# Data for review
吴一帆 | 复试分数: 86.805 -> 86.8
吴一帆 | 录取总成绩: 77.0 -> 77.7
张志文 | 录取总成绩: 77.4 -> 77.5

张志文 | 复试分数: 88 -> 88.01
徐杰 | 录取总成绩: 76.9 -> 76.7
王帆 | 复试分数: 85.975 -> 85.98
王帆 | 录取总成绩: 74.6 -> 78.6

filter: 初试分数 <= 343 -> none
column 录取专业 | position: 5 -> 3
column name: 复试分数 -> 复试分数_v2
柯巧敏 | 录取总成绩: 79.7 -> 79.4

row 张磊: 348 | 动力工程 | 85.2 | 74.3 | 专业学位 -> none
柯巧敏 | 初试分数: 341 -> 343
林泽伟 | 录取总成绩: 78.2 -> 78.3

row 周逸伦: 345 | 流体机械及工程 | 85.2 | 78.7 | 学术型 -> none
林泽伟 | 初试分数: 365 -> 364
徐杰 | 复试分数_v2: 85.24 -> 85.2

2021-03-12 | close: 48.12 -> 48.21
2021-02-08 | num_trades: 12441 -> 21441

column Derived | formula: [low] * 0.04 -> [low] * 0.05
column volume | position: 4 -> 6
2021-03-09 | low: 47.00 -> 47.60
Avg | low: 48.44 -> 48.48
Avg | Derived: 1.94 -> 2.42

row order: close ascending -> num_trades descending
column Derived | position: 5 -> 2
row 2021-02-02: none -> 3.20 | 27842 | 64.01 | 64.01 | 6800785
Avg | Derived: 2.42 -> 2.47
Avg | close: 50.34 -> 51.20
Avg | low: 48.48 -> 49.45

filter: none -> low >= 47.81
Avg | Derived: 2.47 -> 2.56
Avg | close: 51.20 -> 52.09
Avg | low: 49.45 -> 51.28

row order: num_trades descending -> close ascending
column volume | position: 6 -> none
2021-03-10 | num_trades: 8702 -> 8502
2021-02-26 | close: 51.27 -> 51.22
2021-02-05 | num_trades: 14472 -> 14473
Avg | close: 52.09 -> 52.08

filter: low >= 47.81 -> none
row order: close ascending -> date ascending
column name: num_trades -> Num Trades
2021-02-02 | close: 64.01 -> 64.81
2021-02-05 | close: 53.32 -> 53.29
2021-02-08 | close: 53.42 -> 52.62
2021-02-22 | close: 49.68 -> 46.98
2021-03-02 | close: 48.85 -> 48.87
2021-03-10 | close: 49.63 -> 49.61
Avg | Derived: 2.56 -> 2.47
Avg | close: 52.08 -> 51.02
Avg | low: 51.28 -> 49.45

# Assignment
Reproduce the listing above verbatim, from first line to last.

# Output of the task
吴一帆 | 复试分数: 86.805 -> 86.8
吴一帆 | 录取总成绩: 77.0 -> 77.7
张志文 | 录取总成绩: 77.4 -> 77.5

张志文 | 复试分数: 88 -> 88.01
徐杰 | 录取总成绩: 76.9 -> 76.7
王帆 | 复试分数: 85.975 -> 85.98
王帆 | 录取总成绩: 74.6 -> 78.6

filter: 初试分数 <= 343 -> none
column 录取专业 | position: 5 -> 3
column name: 复试分数 -> 复试分数_v2
柯巧敏 | 录取总成绩: 79.7 -> 79.4

row 张磊: 348 | 动力工程 | 85.2 | 74.3 | 专业学位 -> none
柯巧敏 | 初试分数: 341 -> 343
林泽伟 | 录取总成绩: 78.2 -> 78.3

row 周逸伦: 345 | 流体机械及工程 | 85.2 | 78.7 | 学术型 -> none
林泽伟 | 初试分数: 365 -> 364
徐杰 | 复试分数_v2: 85.24 -> 85.2

2021-03-12 | close: 48.12 -> 48.21
2021-02-08 | num_trades: 12441 -> 21441

column Derived | formula: [low] * 0.04 -> [low] * 0.05
column volume | position: 4 -> 6
2021-03-09 | low: 47.00 -> 47.60
Avg | low: 48.44 -> 48.48
Avg | Derived: 1.94 -> 2.42

row order: close ascending -> num_trades descending
column Derived | position: 5 -> 2
row 2021-02-02: none -> 3.20 | 27842 | 64.01 | 64.01 | 6800785
Avg | Derived: 2.42 -> 2.47
Avg | close: 50.34 -> 51.20
Avg | low: 48.48 -> 49.45

filter: none -> low >= 47.81
Avg | Derived: 2.47 -> 2.56
Avg | close: 51.20 -> 52.09
Avg | low: 49.45 -> 51.28

row order: num_trades descending -> close ascending
column volume | position: 6 -> none
2021-03-10 | num_trades: 8702 -> 8502
2021-02-26 | close: 51.27 -> 51.22
2021-02-05 | num_trades: 14472 -> 14473
Avg | close: 52.09 -> 52.08

filter: low >= 47.81 -> none
row order: close ascending -> date ascending
column name: num_trades -> Num Trades
2021-02-02 | close: 64.01 -> 64.81
2021-02-05 | close: 53.32 -> 53.29
2021-02-08 | close: 53.42 -> 52.62
2021-02-22 | close: 49.68 -> 46.98
2021-03-02 | close: 48.85 -> 48.87
2021-03-10 | close: 49.63 -> 49.61
Avg | Derived: 2.56 -> 2.47
Avg | close: 52.08 -> 51.02
Avg | low: 51.28 -> 49.45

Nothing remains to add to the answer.